Source data below:

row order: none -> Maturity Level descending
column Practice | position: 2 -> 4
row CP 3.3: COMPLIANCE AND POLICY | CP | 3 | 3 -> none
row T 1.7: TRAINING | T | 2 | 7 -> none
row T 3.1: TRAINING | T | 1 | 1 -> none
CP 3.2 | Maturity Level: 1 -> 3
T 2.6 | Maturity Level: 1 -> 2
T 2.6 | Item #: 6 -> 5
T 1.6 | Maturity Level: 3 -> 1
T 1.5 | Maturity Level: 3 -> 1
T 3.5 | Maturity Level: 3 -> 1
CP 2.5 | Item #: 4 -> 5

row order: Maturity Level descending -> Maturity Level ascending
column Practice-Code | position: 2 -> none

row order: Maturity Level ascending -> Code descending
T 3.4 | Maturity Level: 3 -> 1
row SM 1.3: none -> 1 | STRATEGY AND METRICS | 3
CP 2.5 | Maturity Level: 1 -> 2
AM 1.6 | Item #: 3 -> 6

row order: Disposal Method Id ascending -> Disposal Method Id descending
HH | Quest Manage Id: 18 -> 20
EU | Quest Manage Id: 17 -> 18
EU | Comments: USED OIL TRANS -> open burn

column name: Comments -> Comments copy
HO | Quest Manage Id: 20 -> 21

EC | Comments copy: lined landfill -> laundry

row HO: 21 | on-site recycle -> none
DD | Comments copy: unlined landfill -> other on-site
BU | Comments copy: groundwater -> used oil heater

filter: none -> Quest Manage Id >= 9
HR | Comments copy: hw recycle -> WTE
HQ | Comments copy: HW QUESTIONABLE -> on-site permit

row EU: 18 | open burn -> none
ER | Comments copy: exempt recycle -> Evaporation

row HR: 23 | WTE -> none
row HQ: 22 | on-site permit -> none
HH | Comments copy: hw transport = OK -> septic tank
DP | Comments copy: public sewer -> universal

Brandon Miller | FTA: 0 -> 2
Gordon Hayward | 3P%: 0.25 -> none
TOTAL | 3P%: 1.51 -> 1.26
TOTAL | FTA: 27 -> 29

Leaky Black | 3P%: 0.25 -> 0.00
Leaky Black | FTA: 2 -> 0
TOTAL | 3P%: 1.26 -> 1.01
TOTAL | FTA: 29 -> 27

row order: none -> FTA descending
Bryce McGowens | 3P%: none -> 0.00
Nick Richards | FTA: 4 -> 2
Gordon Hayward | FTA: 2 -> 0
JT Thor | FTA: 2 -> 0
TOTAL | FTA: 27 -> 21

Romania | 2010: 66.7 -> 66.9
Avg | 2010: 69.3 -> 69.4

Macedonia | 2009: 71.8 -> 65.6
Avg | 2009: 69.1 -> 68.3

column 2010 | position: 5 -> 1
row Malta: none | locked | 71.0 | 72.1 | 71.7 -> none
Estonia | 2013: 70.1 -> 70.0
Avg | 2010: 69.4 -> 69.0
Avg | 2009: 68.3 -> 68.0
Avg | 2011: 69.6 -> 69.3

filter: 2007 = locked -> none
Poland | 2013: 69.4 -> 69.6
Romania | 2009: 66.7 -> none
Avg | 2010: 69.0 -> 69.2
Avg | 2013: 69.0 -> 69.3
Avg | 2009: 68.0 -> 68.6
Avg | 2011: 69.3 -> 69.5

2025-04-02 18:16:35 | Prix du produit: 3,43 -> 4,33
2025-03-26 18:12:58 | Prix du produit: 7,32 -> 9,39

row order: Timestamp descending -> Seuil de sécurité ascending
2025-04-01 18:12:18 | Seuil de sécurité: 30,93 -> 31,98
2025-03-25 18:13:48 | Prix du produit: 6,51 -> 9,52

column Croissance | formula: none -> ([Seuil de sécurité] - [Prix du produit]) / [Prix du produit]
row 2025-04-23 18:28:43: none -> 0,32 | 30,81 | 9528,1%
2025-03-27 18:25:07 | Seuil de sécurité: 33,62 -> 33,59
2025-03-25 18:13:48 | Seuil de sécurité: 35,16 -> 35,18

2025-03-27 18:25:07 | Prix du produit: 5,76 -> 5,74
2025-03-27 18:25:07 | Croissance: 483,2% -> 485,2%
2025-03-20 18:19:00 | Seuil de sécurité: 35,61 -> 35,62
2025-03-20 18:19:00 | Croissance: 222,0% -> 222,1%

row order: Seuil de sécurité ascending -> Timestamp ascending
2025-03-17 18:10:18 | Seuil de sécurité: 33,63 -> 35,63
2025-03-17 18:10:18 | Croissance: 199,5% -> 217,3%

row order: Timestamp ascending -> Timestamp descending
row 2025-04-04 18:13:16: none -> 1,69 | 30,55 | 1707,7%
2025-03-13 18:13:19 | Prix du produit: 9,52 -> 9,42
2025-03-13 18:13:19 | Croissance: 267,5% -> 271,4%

End of Source data.

_Task description_:
In full and word for word, repeat the records.

_Expected answer_:
row order: none -> Maturity Level descending
column Practice | position: 2 -> 4
row CP 3.3: COMPLIANCE AND POLICY | CP | 3 | 3 -> none
row T 1.7: TRAINING | T | 2 | 7 -> none
row T 3.1: TRAINING | T | 1 | 1 -> none
CP 3.2 | Maturity Level: 1 -> 3
T 2.6 | Maturity Level: 1 -> 2
T 2.6 | Item #: 6 -> 5
T 1.6 | Maturity Level: 3 -> 1
T 1.5 | Maturity Level: 3 -> 1
T 3.5 | Maturity Level: 3 -> 1
CP 2.5 | Item #: 4 -> 5

row order: Maturity Level descending -> Maturity Level ascending
column Practice-Code | position: 2 -> none

row order: Maturity Level ascending -> Code descending
T 3.4 | Maturity Level: 3 -> 1
row SM 1.3: none -> 1 | STRATEGY AND METRICS | 3
CP 2.5 | Maturity Level: 1 -> 2
AM 1.6 | Item #: 3 -> 6

row order: Disposal Method Id ascending -> Disposal Method Id descending
HH | Quest Manage Id: 18 -> 20
EU | Quest Manage Id: 17 -> 18
EU | Comments: USED OIL TRANS -> open burn

column name: Comments -> Comments copy
HO | Quest Manage Id: 20 -> 21

EC | Comments copy: lined landfill -> laundry

row HO: 21 | on-site recycle -> none
DD | Comments copy: unlined landfill -> other on-site
BU | Comments copy: groundwater -> used oil heater

filter: none -> Quest Manage Id >= 9
HR | Comments copy: hw recycle -> WTE
HQ | Comments copy: HW QUESTIONABLE -> on-site permit

row EU: 18 | open burn -> none
ER | Comments copy: exempt recycle -> Evaporation

row HR: 23 | WTE -> none
row HQ: 22 | on-site permit -> none
HH | Comments copy: hw transport = OK -> septic tank
DP | Comments copy: public sewer -> universal

Brandon Miller | FTA: 0 -> 2
Gordon Hayward | 3P%: 0.25 -> none
TOTAL | 3P%: 1.51 -> 1.26
TOTAL | FTA: 27 -> 29

Leaky Black | 3P%: 0.25 -> 0.00
Leaky Black | FTA: 2 -> 0
TOTAL | 3P%: 1.26 -> 1.01
TOTAL | FTA: 29 -> 27

row order: none -> FTA descending
Bryce McGowens | 3P%: none -> 0.00
Nick Richards | FTA: 4 -> 2
Gordon Hayward | FTA: 2 -> 0
JT Thor | FTA: 2 -> 0
TOTAL | FTA: 27 -> 21

Romania | 2010: 66.7 -> 66.9
Avg | 2010: 69.3 -> 69.4

Macedonia | 2009: 71.8 -> 65.6
Avg | 2009: 69.1 -> 68.3

column 2010 | position: 5 -> 1
row Malta: none | locked | 71.0 | 72.1 | 71.7 -> none
Estonia | 2013: 70.1 -> 70.0
Avg | 2010: 69.4 -> 69.0
Avg | 2009: 68.3 -> 68.0
Avg | 2011: 69.6 -> 69.3

filter: 2007 = locked -> none
Poland | 2013: 69.4 -> 69.6
Romania | 2009: 66.7 -> none
Avg | 2010: 69.0 -> 69.2
Avg | 2013: 69.0 -> 69.3
Avg | 2009: 68.0 -> 68.6
Avg | 2011: 69.3 -> 69.5

2025-04-02 18:16:35 | Prix du produit: 3,43 -> 4,33
2025-03-26 18:12:58 | Prix du produit: 7,32 -> 9,39

row order: Timestamp descending -> Seuil de sécurité ascending
2025-04-01 18:12:18 | Seuil de sécurité: 30,93 -> 31,98
2025-03-25 18:13:48 | Prix du produit: 6,51 -> 9,52

column Croissance | formula: none -> ([Seuil de sécurité] - [Prix du produit]) / [Prix du produit]
row 2025-04-23 18:28:43: none -> 0,32 | 30,81 | 9528,1%
2025-03-27 18:25:07 | Seuil de sécurité: 33,62 -> 33,59
2025-03-25 18:13:48 | Seuil de sécurité: 35,16 -> 35,18

2025-03-27 18:25:07 | Prix du produit: 5,76 -> 5,74
2025-03-27 18:25:07 | Croissance: 483,2% -> 485,2%
2025-03-20 18:19:00 | Seuil de sécurité: 35,61 -> 35,62
2025-03-20 18:19:00 | Croissance: 222,0% -> 222,1%

row order: Seuil de sécurité ascending -> Timestamp ascending
2025-03-17 18:10:18 | Seuil de sécurité: 33,63 -> 35,63
2025-03-17 18:10:18 | Croissance: 199,5% -> 217,3%

row order: Timestamp ascending -> Timestamp descending
row 2025-04-04 18:13:16: none -> 1,69 | 30,55 | 1707,7%
2025-03-13 18:13:19 | Prix du produit: 9,52 -> 9,42
2025-03-13 18:13:19 | Croissance: 267,5% -> 271,4%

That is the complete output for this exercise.